● WORK TASK
Word for word, write out all the entries below, omitting every picture.

● AVAILABLE DATA
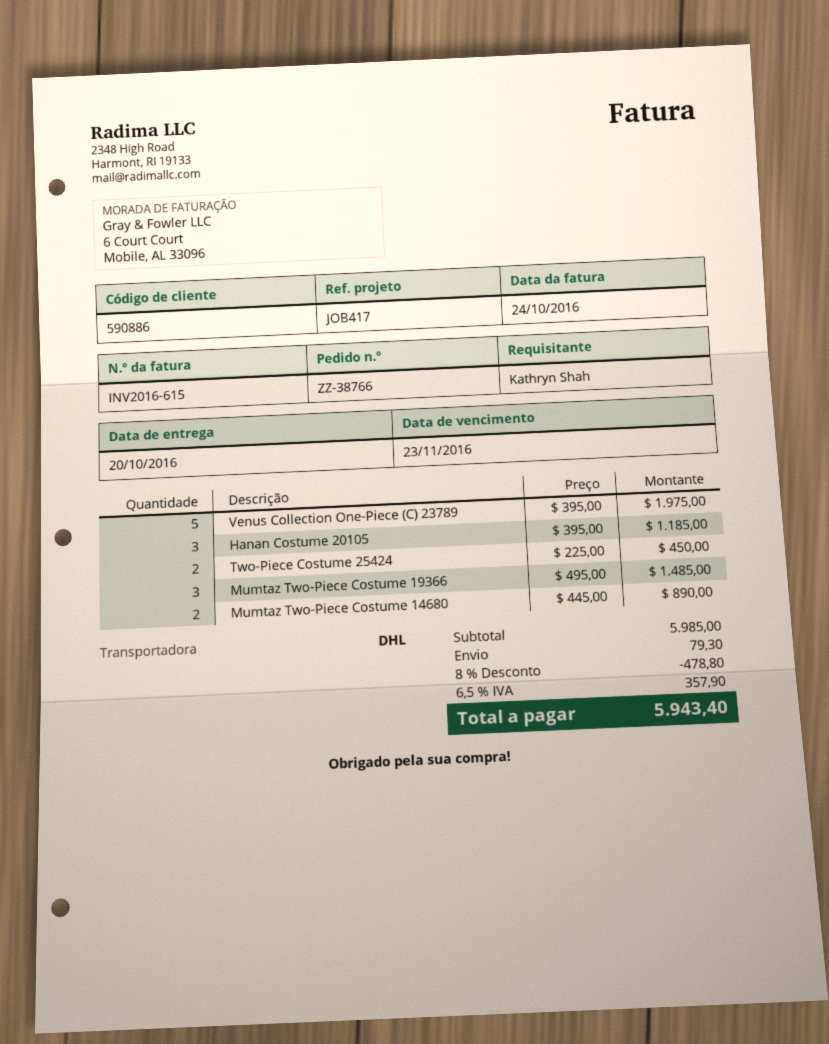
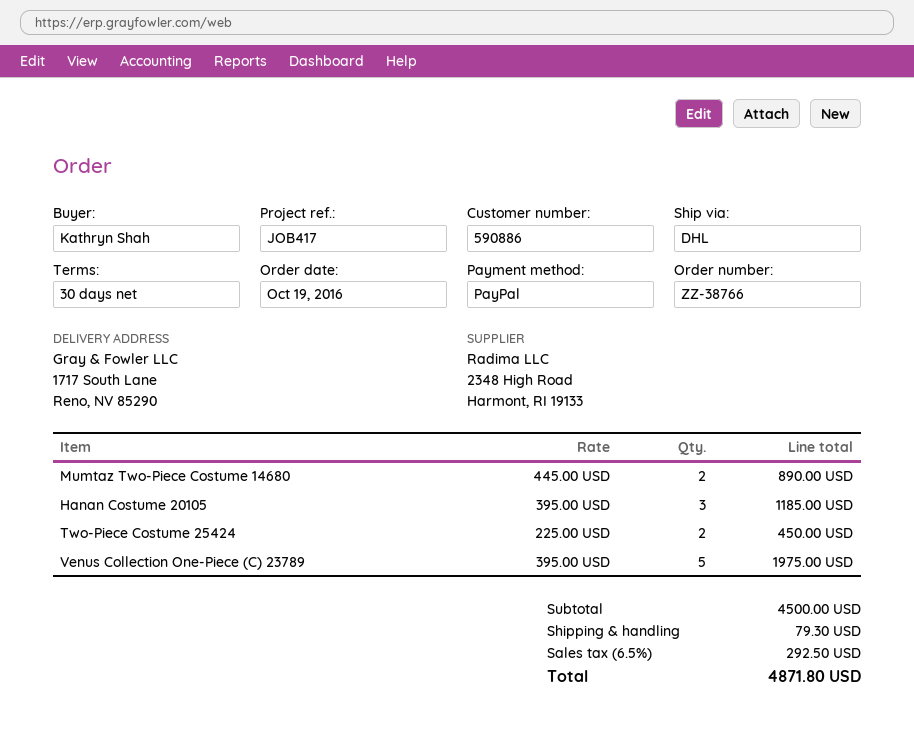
Mumtaz Two-Piece Costume 19366: 3 x 495.00 = 1485.00 -> none
subtotal: 5985.00 -> 4500.00
discount: 8% = 478.80 -> none
tax: 6.5% = 357.90 -> 6.5% = 292.50
total: 5943.40 -> 4871.80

● SOLUTION TO THIS PROBLEM
Mumtaz Two-Piece Costume 19366: 3 x 495.00 = 1485.00 -> none
subtotal: 5985.00 -> 4500.00
discount: 8% = 478.80 -> none
tax: 6.5% = 357.90 -> 6.5% = 292.50
total: 5943.40 -> 4871.80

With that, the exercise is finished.